I was way up in the blue section – among the bloodiest of the nosebleeds – alongside old pal Phil MacDonald at a long since razed Memorial Auditorium in Buffalo, waiting for the WBA lightweight main event between Ray Mancini and Livingstone Bramble.
I was 15 years old, and it was my first live fight card.
Several rows down, in surroundings I still can’t afford to this day, Camacho sat in his standard early ’80s issue: Gold around the neck. “Macho” curl atop the forehead. And a cover-boy smile for all cameras within clicking distance.
He was 22 and not just the world’s best junior lightweight, but one of its best ever.
Unbeaten and unpunished.
And unabashedly pursuing the popular Mancini all the way to Western New York, in a chatty campaign for a shot at the TV hero’s 135-pound belt.
He’d whipped once-beaten Panamanian Rafael Williams in a lightweight tryout just 10 days earlier in Corpus Christi, Texas, meaning all that stood between he and “Boom Boom” was an awkward guy from the Virgin Islands who’d made for lively pre-fight copy but wasn’t perceived as an actual threat.
About an hour later, though – after the challenger, one Livingstone Bramble, finished 13-plus rounds of clinically violent handiwork – it was tough to tell who’d taken the stunning “TKO by” result harder.
Jilted suitor Camacho for what it meant to his wallet… or ex-champ Mancini for what it did to his face.
Either way, when Buffalo next observed “Macho Time” 10 months later, the scene had changed dramatically.
The brave but outgunned Mancini had been bloodily “Brambled” into retirement after a losing rematch in Reno – leaving the disappointed Puerto Rican to feast on a forgettable Roque Montoya over 12 of the dullest rounds the old “Aud” ever witnessed.
Until the 15-round heavyweight main event later that night between Tony Tubbs and Greg Page – whose blubbery mental images I’m still trying to delete after 35 years – set a new standard.
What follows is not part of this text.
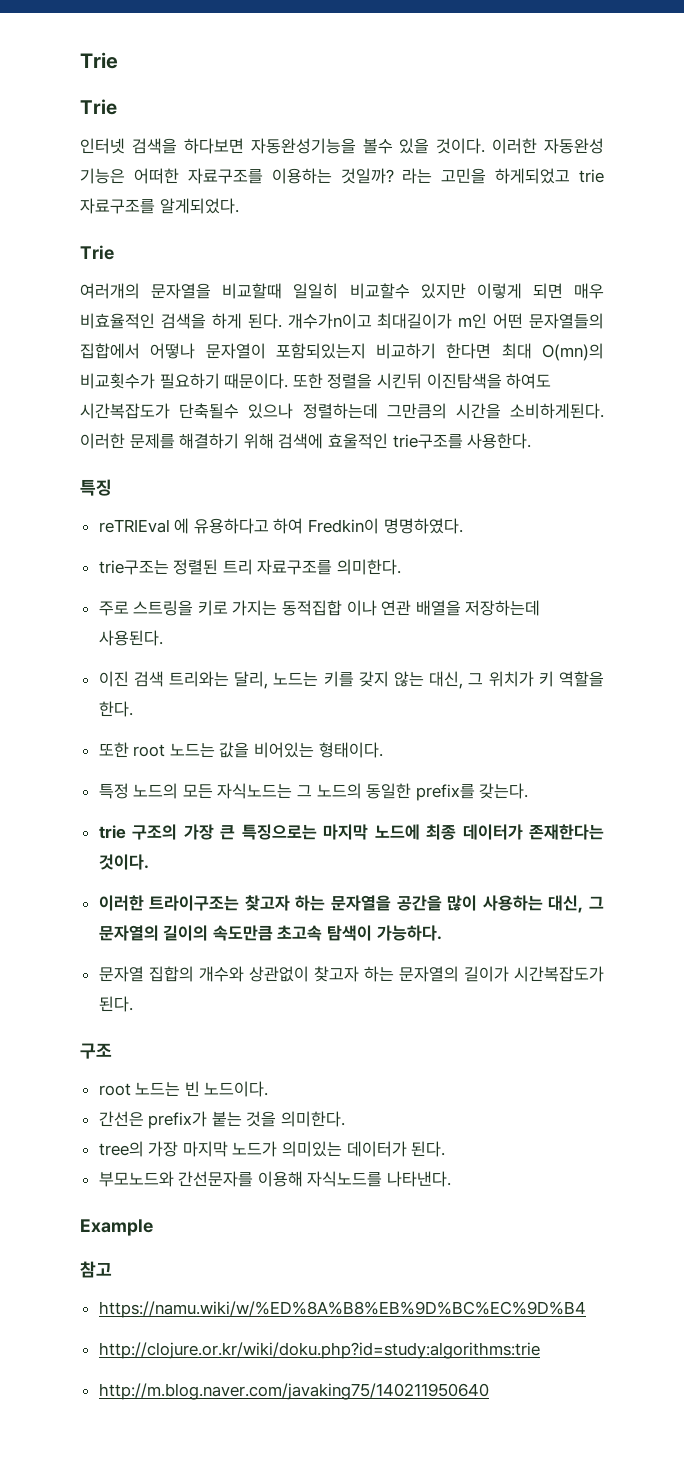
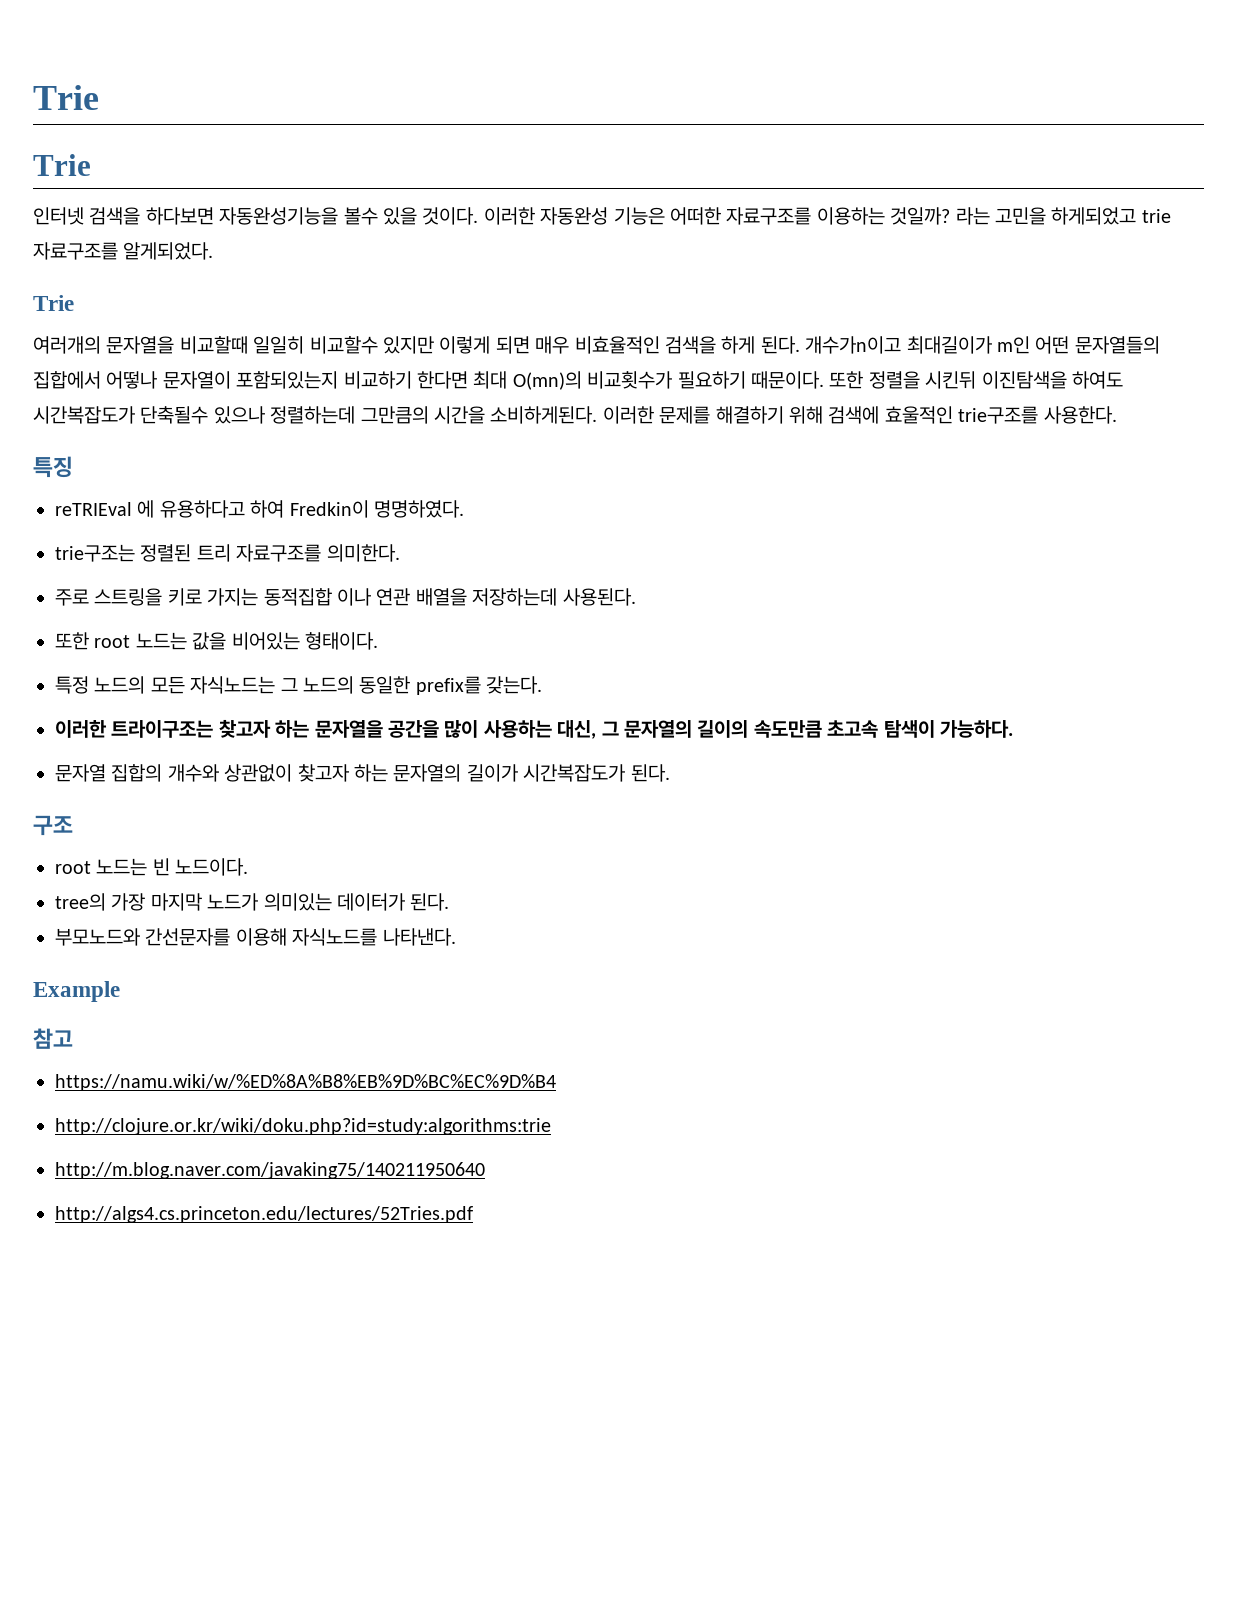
[98,671,604,689] [98,701,133,717] // 이진 검색 트리와는 달리, 노드는 키를 갖지 않는 대신, 그 위치가 키 역할을 한다. -> (636, 597) none
[98,824,604,840] [98,854,149,870] // trie 구조의 가장 큰 특징으로는 마지막 노드에 최종 데이터가 존재한다는 것이다. -> (543, 685) none
[98,1111,346,1129] // 간선은 prefix가 붙는 것을 의미한다. -> (249, 867) none
(489, 1391) none -> [55,1206,473,1223] // http://algs4.cs.princeton.edu/lectures/52Tries.pdf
A well-traveled Camacho never got closer to Buffalo than Toronto or Erie, Pa. in 62 subsequent fights; and while he and a returning Mancini did eventually get together for their own rendezvous in Reno four years later, it wasn’t nearly what it might have been had Bramble not twice intervened.
If he and Ray met as unbeatens, it would have been a classic.
But as classic rock acts, it was little more than a novelty.
Sort of like Camacho’s own career… largely a matter of inconvenient timing.
When he was young and dynamic, the truly great names weren’t yet there, leaving him to lopsidedly build a brand on the limited likes of Bazooka Limon, Jose Luis Ramirez and Freddie Roach.
And by the time they did come calling, in the unblemished forms of Julio Cesar Chavez, Felix Trinidad and Oscar De La Hoya, “Macho” was into his 30s and no longer the same – win or lose – aside from the well-established shtick.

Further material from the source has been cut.